As we expected, the players who peaked during the 1996-2015 period were the most affected by bad timing. Sure, they made a lot more money than their predecessors. But their stat lines are deflated. Players like Jagr, Kane, Ovechkin, Thornton and Crosby are the hardest hit, a logical trend considering both the timing of their careers and the level of their point totals.

On the other hand, you have the Boomer generation who came to production on time. Unsurprisingly, Gretzky benefited the most – the sport's greatest points scorer, who peaked just as the goals were flying. For example, the change in inflation factor between Claude Giroux (90) and Jari Kurri (118) is revealing. Giroux is down 10% while Kurri is up 18%, so their overall stats are nearly identical compared to the era despite one 332 points(!) led by Kurri on paper.

Final Thoughts

The new era of Gen-Z scorers, led by Nathan MacKinnon (debuted in 2013), Leon Draisaitl (2014), Connor McDavid (2015) and Auston Matthews (2016), will continue to fly up the NHL career leaderboards. Maybe one of them will reach 1,600 points, with McDavid certainly the most likely at this point.
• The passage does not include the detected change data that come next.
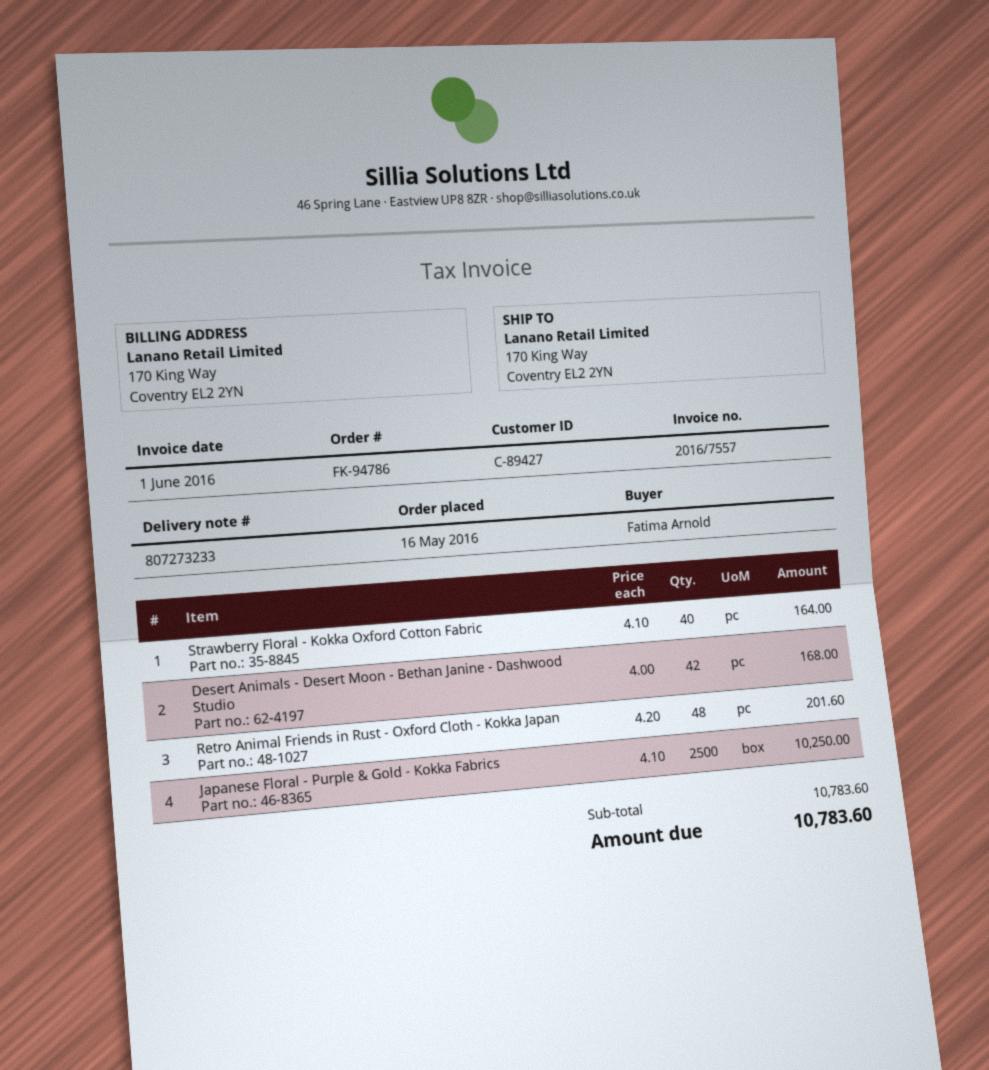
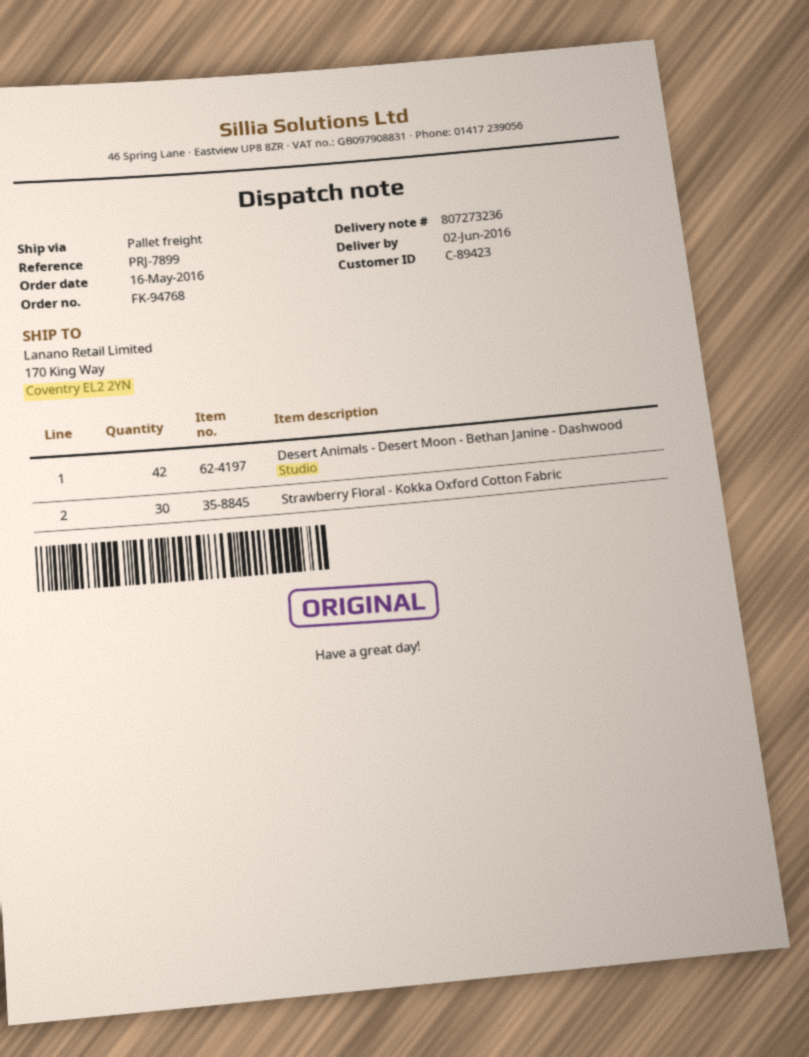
order number: FK-94786 -> FK-94768
delivery note number: 807273233 -> 807273236
customer number: C-89427 -> C-89423
Strawberry Floral - Kokka Oxford Cotton Fabric: 40 -> 30
Retro Animal Friends in Rust - Oxford Cloth - Kokka Japan: 48 -> none
Japanese Floral - Purple & Gold - Kokka Fabrics: 2500 -> none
But they too were negatively affected by the timing – half a season lost between the pandemic-shortened years and a fairly neutral points climate overall. Each has an inflation factor of 93 – comparable to the Crosby/Ovechkin era a decade earlier. Their factors should gradually increase as the increase in scoring opportunities over the last few seasons improves their overall fortunes.

While we can't lose sight of a player's scores, it's clear we need to take a closer look.

The 15-year gap between the debuts of 1,600-point scorers Jagr and Crosby highlights how special that achievement is today. But it also reminds us to appreciate the lost generation who shared the ice with them. Thornton, Iginla, Malkin, Kane and Stamkos are among the many talented scorers who were born into an NHL at the wrong time for offense.